Bab Selingan
Cinta Pertamaku
Pada awalnya, aku mengira dia adalah anak laki-laki yang sangat pemalu. Sama seperti aku.
Nama anak laki-laki itu adalah Maehara Maki. Sejak kelas satu, kami selalu sekelas, dan sekarang kami sudah menjadi teman dekat.
Mungkin dia tidak merasa begitu, tapi aku yakin demikian. Sama seperti Umi dan Nina, dia adalah salah satu dari teman-temanku yang sangat berharga.
Namun, aku merasa bersalah karena selama beberapa waktu setelah kami masuk sekolah, aku hampir tidak pernah memperhatikannya.
Meskipun dia adalah teman sekelasku, dia bukan tipe orang yang suka terlibat dalam acara kelas, dan setelah pelajaran selesai, dia selalu langsung pulang, sehingga sulit bagiku untuk menemukan kesempatan berbicara dengannya.
Kesempatan pertama kali aku bisa berbicara dengannya secara langsung datang sekitar enam bulan setelah kami masuk sekolah, tepatnya di bulan September.
Yang menciptakan kesempatan itu adalah sahabatku, Umi. Pertemuanku dengan Umi terjadi saat kami masih di sekolah dasar. Saat itu, aku merasa sulit menyesuaikan diri dengan lingkungan sekolah dan sering merasa sendirian. Namun, Umi-lah yang pertama kali menyapaku, menjadi temanku, dan mengembalikan senyum yang telah lama hilang dari wajahku.
Umi adalah gadis yang cerdas, tegas, cantik, dan selalu bekerja keras. Aku sangat berterima kasih padanya. Kesempatan untuk berbicara dengan Maki terjadi ketika aku melihat Umi sedang ditaksir oleh seorang kakak kelas.

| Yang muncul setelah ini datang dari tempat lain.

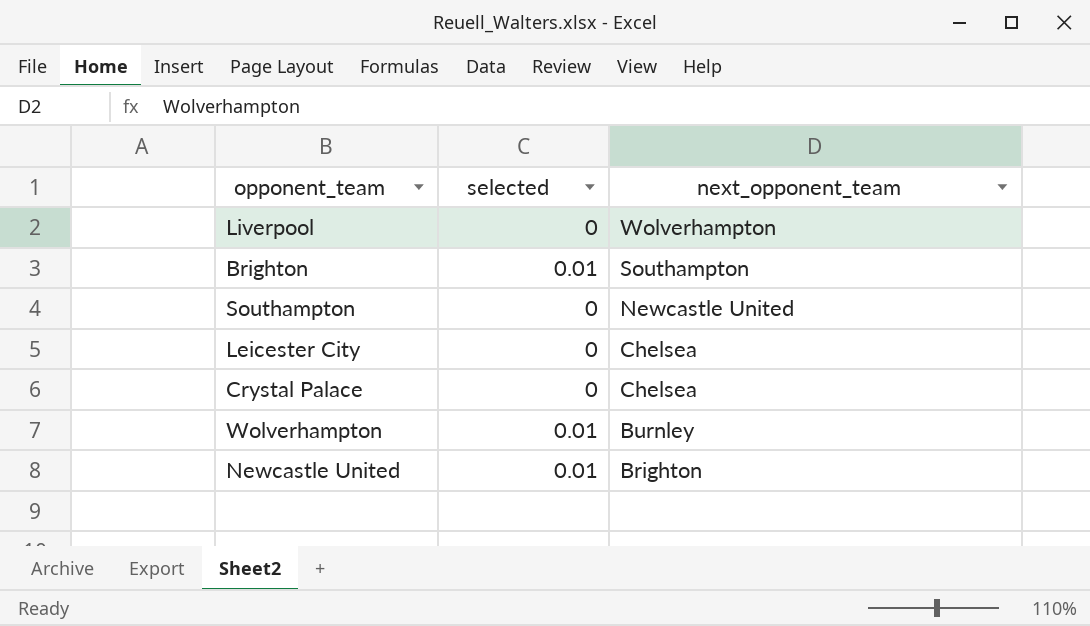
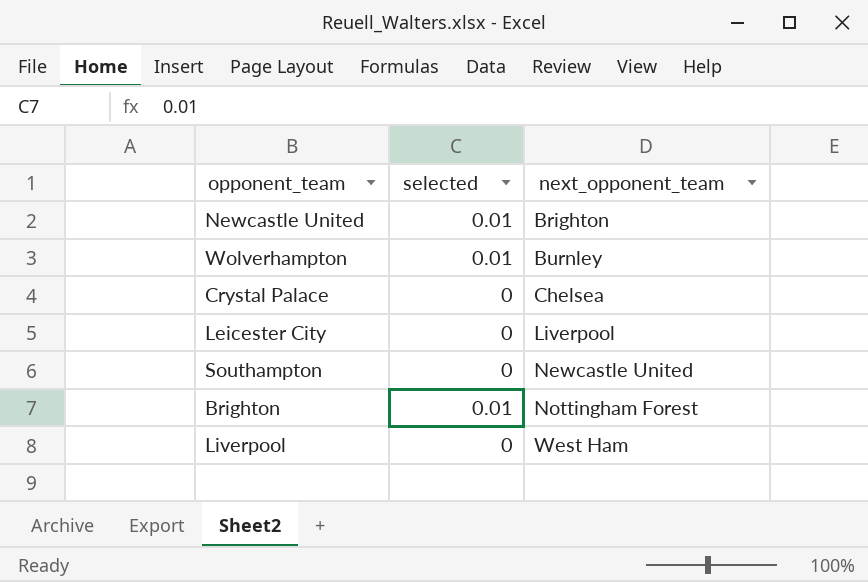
row order: next_opponent_team descending -> next_opponent_team ascending
Leicester City | next_opponent_team: Chelsea -> Liverpool
Brighton | next_opponent_team: Southampton -> Nottingham Forest
Liverpool | next_opponent_team: Wolverhampton -> West Ham

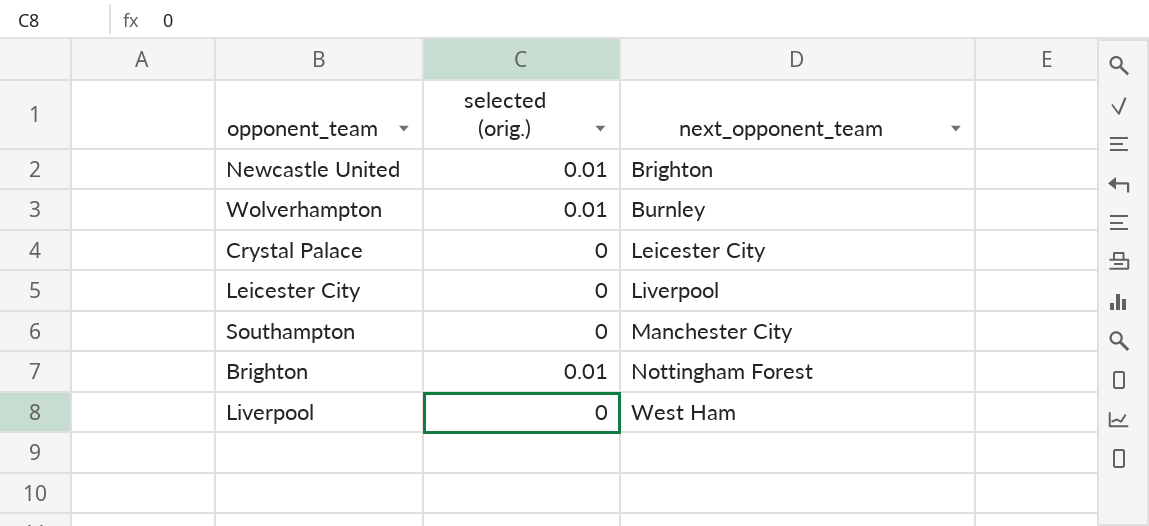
column name: selected -> selected (orig.)
Crystal Palace | next_opponent_team: Chelsea -> Leicester City
Southampton | next_opponent_team: Newcastle United -> Manchester City

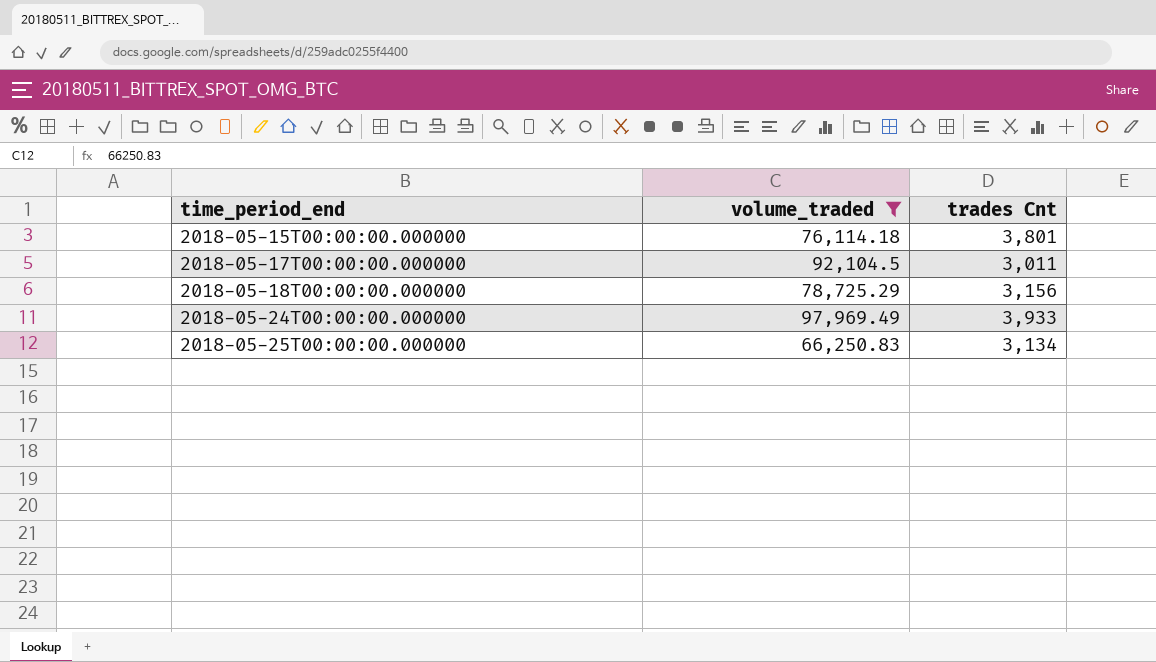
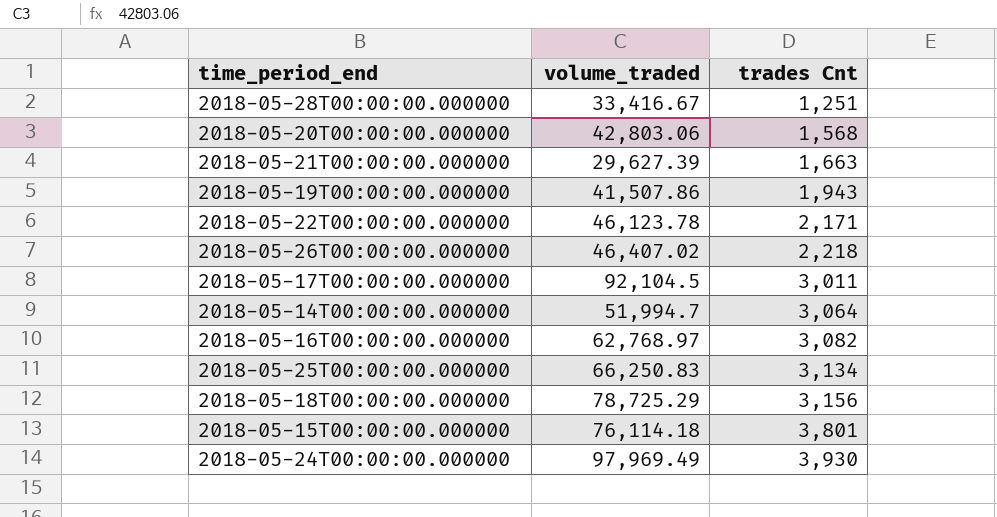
filter: volume_traded >= 66,250.83 -> none
row order: time_period_end ascending -> trades Cnt ascending
2018-05-24T00:00:00.000000 | trades Cnt: 3,933 -> 3,930

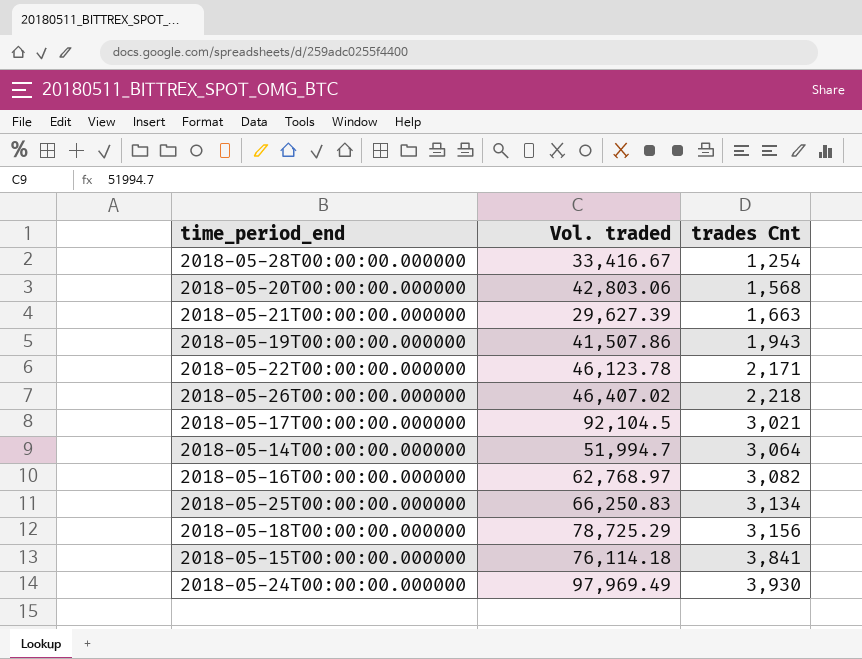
column name: volume_traded -> Vol. traded
2018-05-28T00:00:00.000000 | trades Cnt: 1,251 -> 1,254
2018-05-17T00:00:00.000000 | trades Cnt: 3,011 -> 3,021
2018-05-15T00:00:00.000000 | trades Cnt: 3,801 -> 3,841

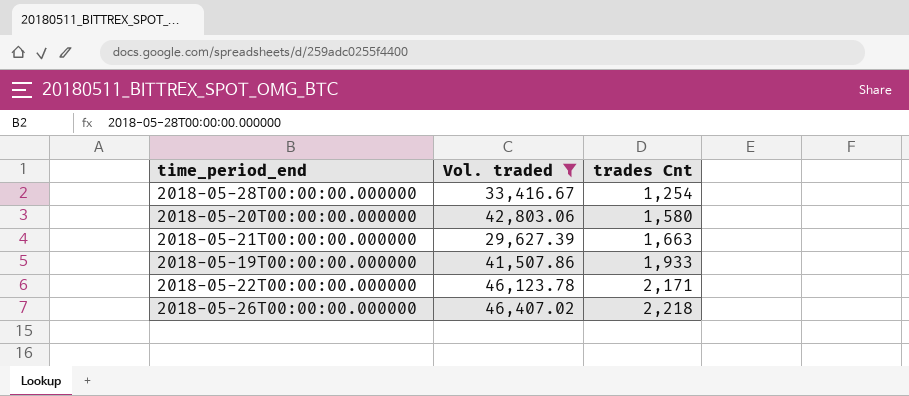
filter: none -> Vol. traded <= 46,407.02
2018-05-20T00:00:00.000000 | trades Cnt: 1,568 -> 1,580
2018-05-19T00:00:00.000000 | trades Cnt: 1,943 -> 1,933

Aku tidak ingat jelas apa yang pertama kali kami bicarakan, tetapi yang pasti, aku langsung merasa bahwa Maki memiliki aura yang aneh, berbeda dari yang lain. Sejak kecil, aku selalu bersekolah di sekolah khusus perempuan, jadi aku jarang berinteraksi dengan anak laki-laki. Tapi Maki terasa berbeda. Dia sepertinya tidak begitu tertarik padaku, tidak seperti orang lain yang biasanya akan menunjukkan rasa ingin tahunya.
Aku sempat berpikir bahwa mungkin dia merasa terganggu karena aku sering ribut di kelas. Namun, setelah berbicara dengannya, ternyata tidak begitu. Meski dia tidak banyak bicara, aku bisa merasakan bahwa dia perhatian, baik kepadaku maupun kepada Nina yang kadang bersikap kasar.
Aku segera menyadari bahwa dia adalah orang yang baik hati. Oleh karena itu, selama dia tidak membenciku, aku berharap bisa menjadi temannya. Aku tahu dia sering merasa terasing di kelas, jadi aku ingin membantu, jika mungkin, seperti Umi yang dulu membantu diriku.
Namun, ketika aku terlalu bersemangat dan memberinya kontakku, aku menyadari itu mungkin berlebihan. Aku sempat menyesal dan Nina pun menegurku, mengatakan, “Itu terlalu berlebihan, kan?” Tapi, pada akhirnya, dia tidak pernah menghubungiku, dan masalah tidak pernah muncul.
Tentu saja, sekarang aku mengerti kenapa. Saat itu, ternyata dia sudah berteman dekat dengan Umi, sahabatku. Bantuan dariku tidak lagi diperlukan.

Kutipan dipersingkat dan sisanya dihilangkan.